Creation Is Groaning — and Waiting {v:Romans 8:19-22}
The apostle Paul offers a striking image in Romans 8: the whole of creation is "groaning" as if in labor, waiting for the renewal that will come when God restores all things. Creation isn't just background noise to the human story. It's a participant in the larger drama of redemption.
This gives environmental concern an eschatological dimension. The Christian hope isn't escape from a ruined earth — it's the renewal of creation. That future hope has implications for how we treat the earth now.
Where Christians Disagree
Evangelical Christians largely agree on the stewardship calling but differ on how far it extends into specific policy positions. Some emphasize that environmental concerns must be weighed against human flourishing — economic development, food security, energy access. Others argue that the poor are disproportionately harmed by environmental degradation and that caring for the earth is inseparable from caring for vulnerable people. Both emphases have genuine biblical grounding.

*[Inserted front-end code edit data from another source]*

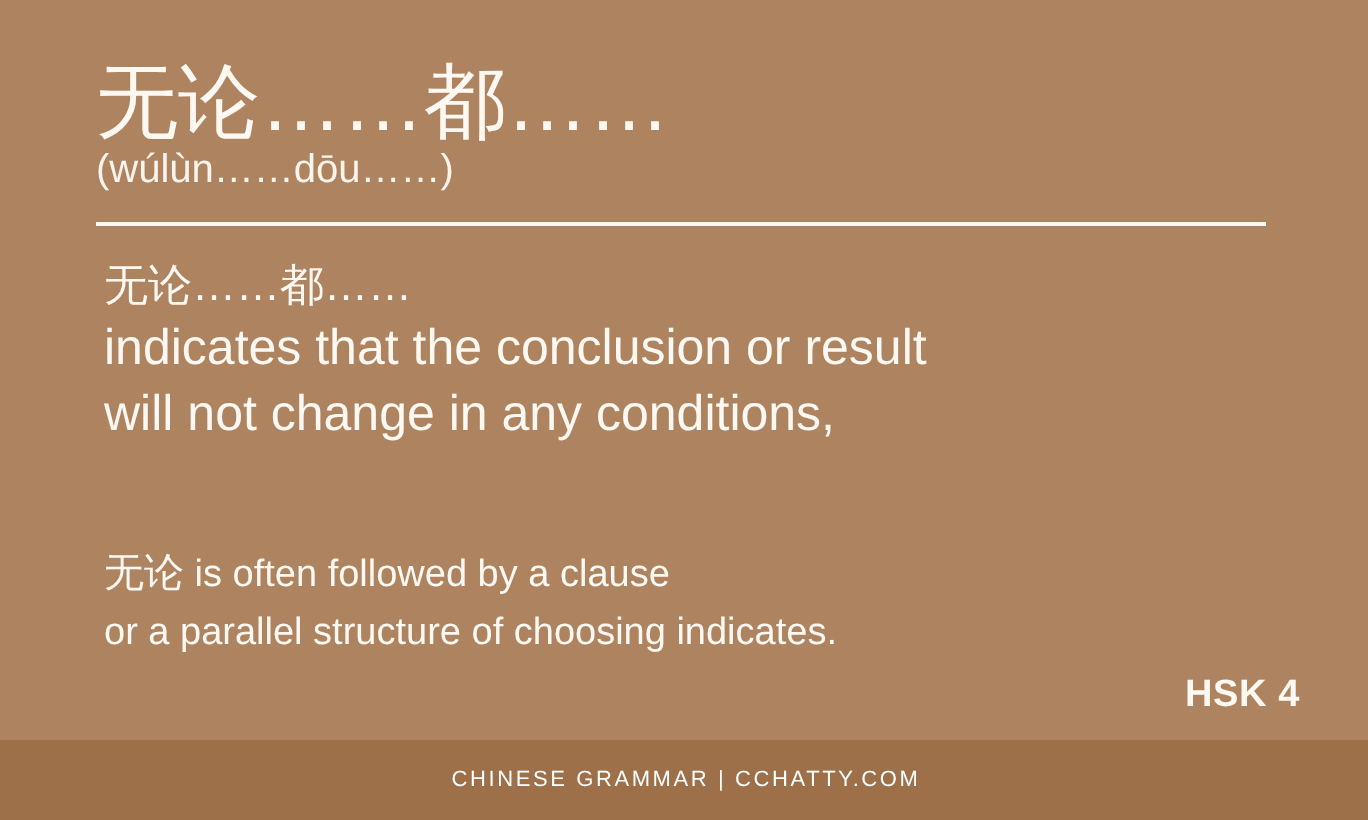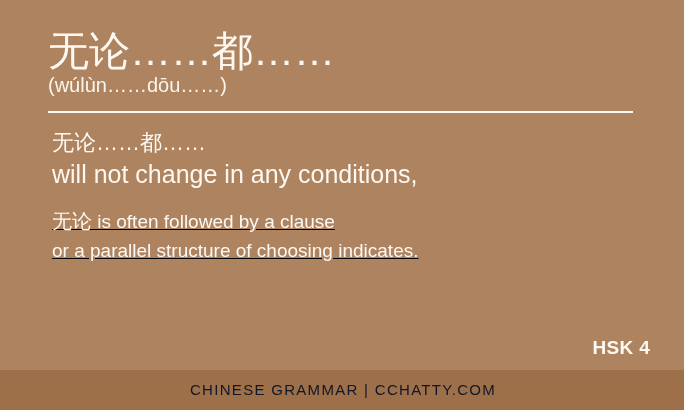--- a/index.html
+++ b/index.html
@@ -142,6 +142,7 @@
 
     <div class="block" id="block-one">
       <div class="line cn-line">无论……都……</div>
+      <div class="line en-line">indicates that the conclusion or result</div>
       <div class="line en-line">will not change in any conditions,</div>
     </div>
 

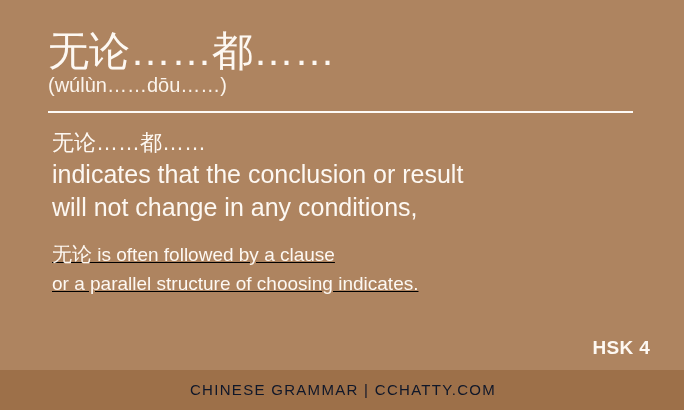--- a/index.html
+++ b/index.html
@@ -79,8 +79,7 @@
     line-height: 33px;
   }
   #block-two {
-    margin-top: 16px;
-    text-decoration: underline;
+    margin-top: 49px;
   }
   .sm-line {
     font-size: 19px;

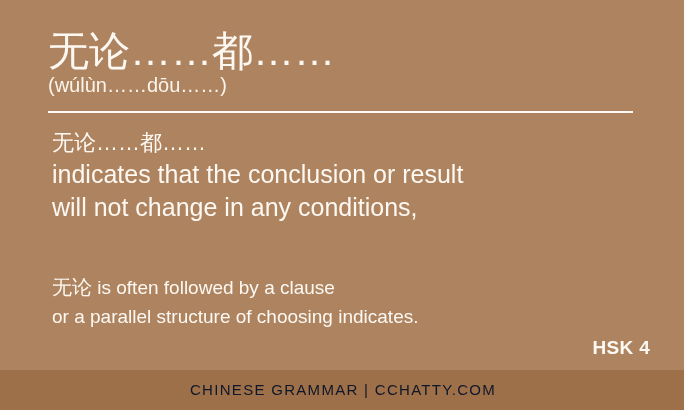--- a/index.html
+++ b/index.html
@@ -117,9 +117,9 @@
     justify-content: center;
   }
   #footer-text {
-    font-size: 15px;
+    font-size: 11px;
     line-height: 18px;
-    color: #0f172a;
+    color: #ffffff;
     font-weight: 400;
     letter-spacing: 1.3px;
     padding-left: 2px;

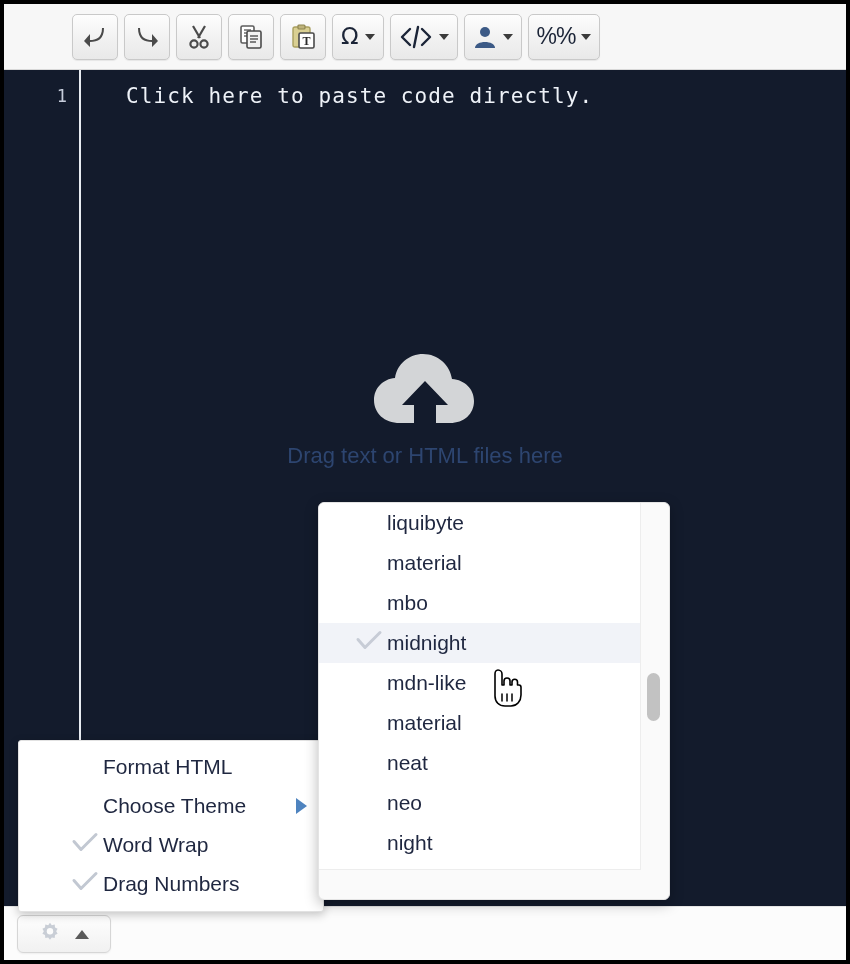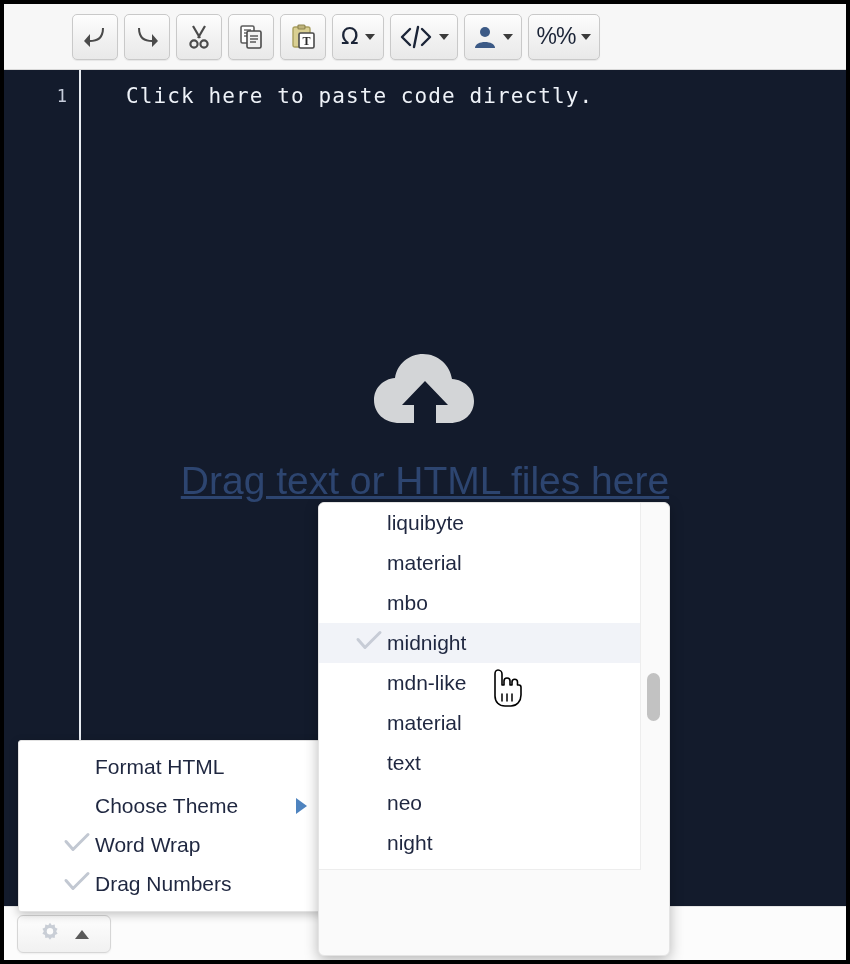--- a/index.html
+++ b/index.html
@@ -127,11 +127,10 @@
   }
   .dropzone svg { display: block; margin: 0 auto; }
   .dropzone .dz-text {
-    margin-top: 28px;
-    font-size: 39px;
+    margin-top: 12px;
+    font-size: 22px;
     color: #2d4570;
     font-family: "Liberation Sans", sans-serif;
-    text-decoration: underline;
   }
 
   

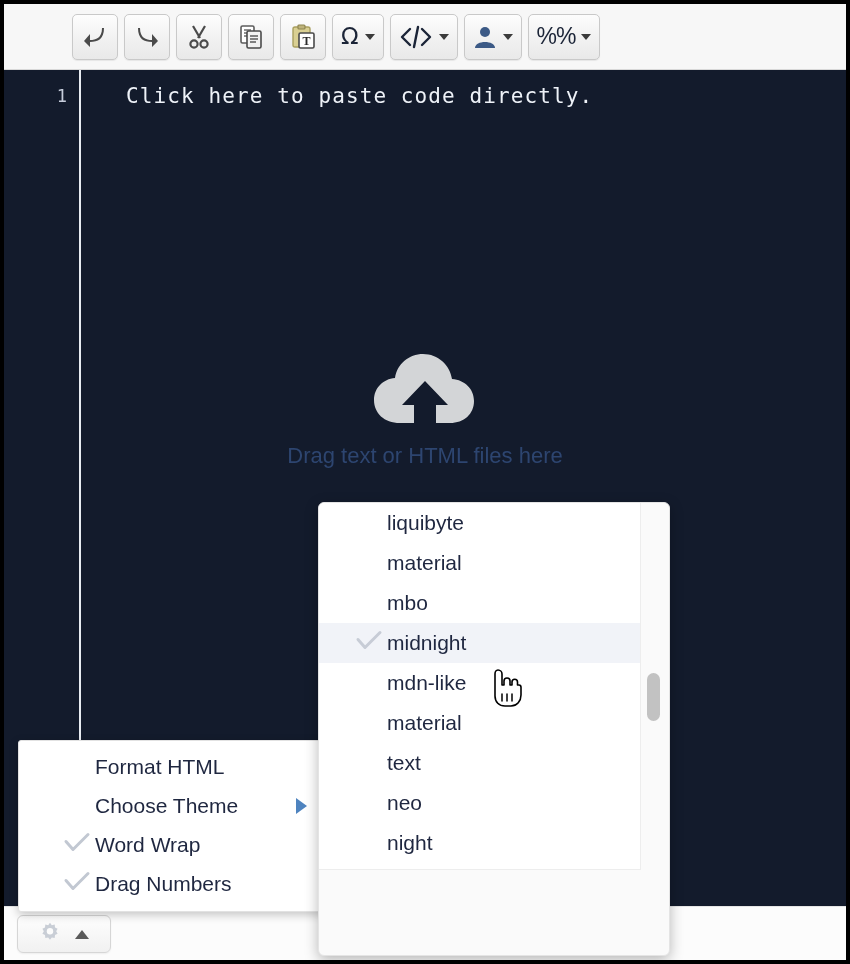--- a/index.html
+++ b/index.html
@@ -180,7 +180,7 @@
     left: 318px;
     top: 502px;
     width: 352px;
-    height: 454px;
+    height: 398px;
     background: #fafafa;
     border: 1px solid #e4e4e4;
     border-radius: 6px;

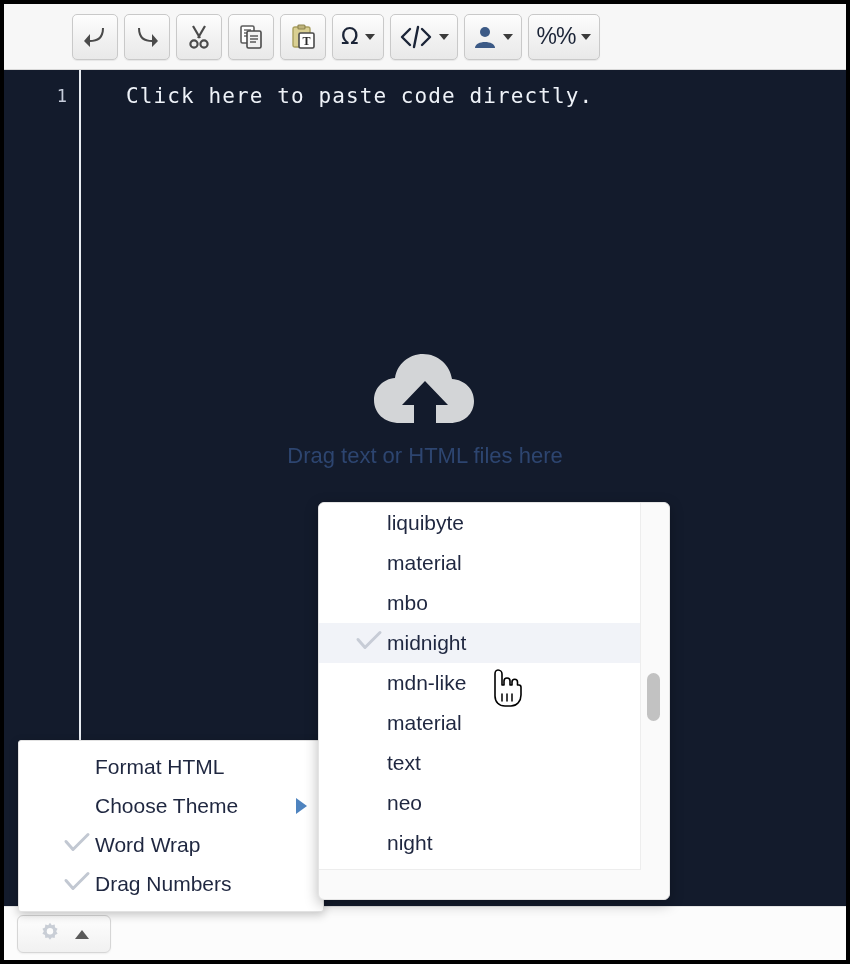--- a/index.html
+++ b/index.html
@@ -143,7 +143,7 @@
     border: 1px solid #e2e2e2;
     border-radius: 3px;
     box-shadow: 0 3px 10px rgba(0,0,0,0.22);
-    padding: 6px 0 8px 8px;
+    padding: 6px 0 8px 16px;
     z-index: 30;
   }
   .ctx-item {

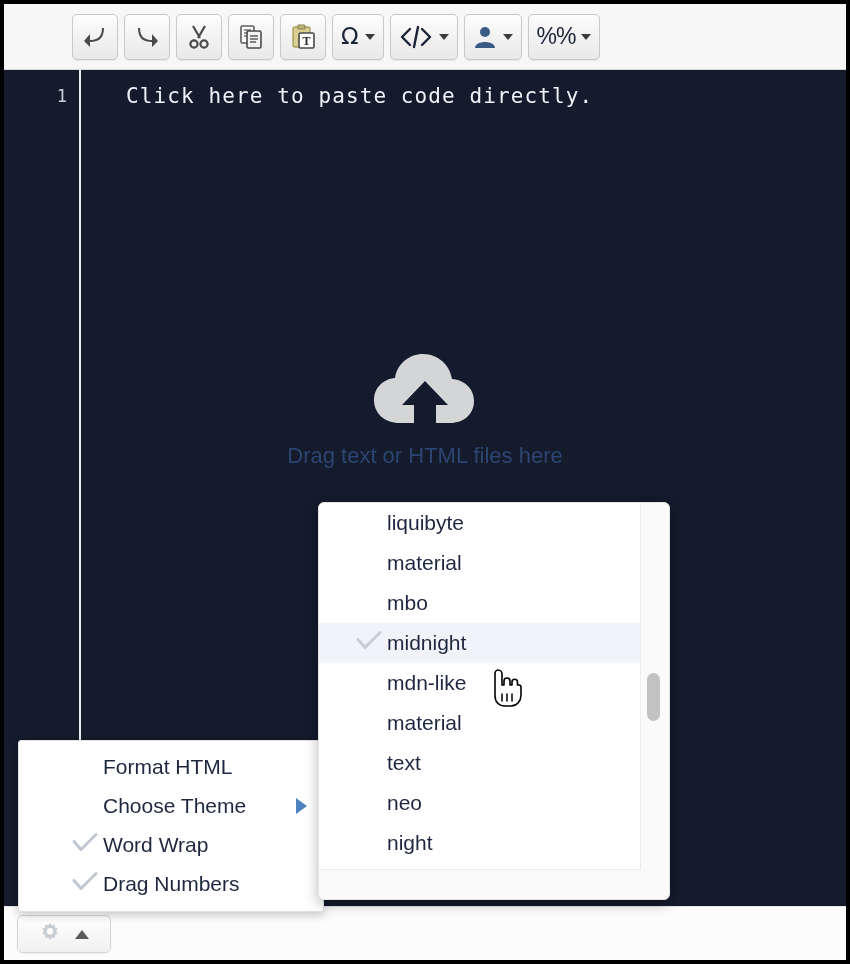--- a/index.html
+++ b/index.html
@@ -440,7 +440,7 @@
         <span>material</span>
       </div>
       <div class="theme-item">
-        <span>text</span>
+        <span>neat</span>
       </div>
       <div class="theme-item">
         <span>neo</span>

What's harder to defend theologically is the idea that none of this matters — that because the earth will eventually be remade, what we do to it now is irrelevant. The logic doesn't follow. We wouldn't apply that reasoning to our own bodies or to the people around us.
The Practical Takeaway
Care for creation isn't a fringe concern or a political import into Christianity. It's baked into the original mandate. Humans were made to be gardeners — not in a merely literal sense, but in the sense of tending, preserving, and handing things on better than we found them.
The earth is God's. We're the caretakers. The job description hasn't changed.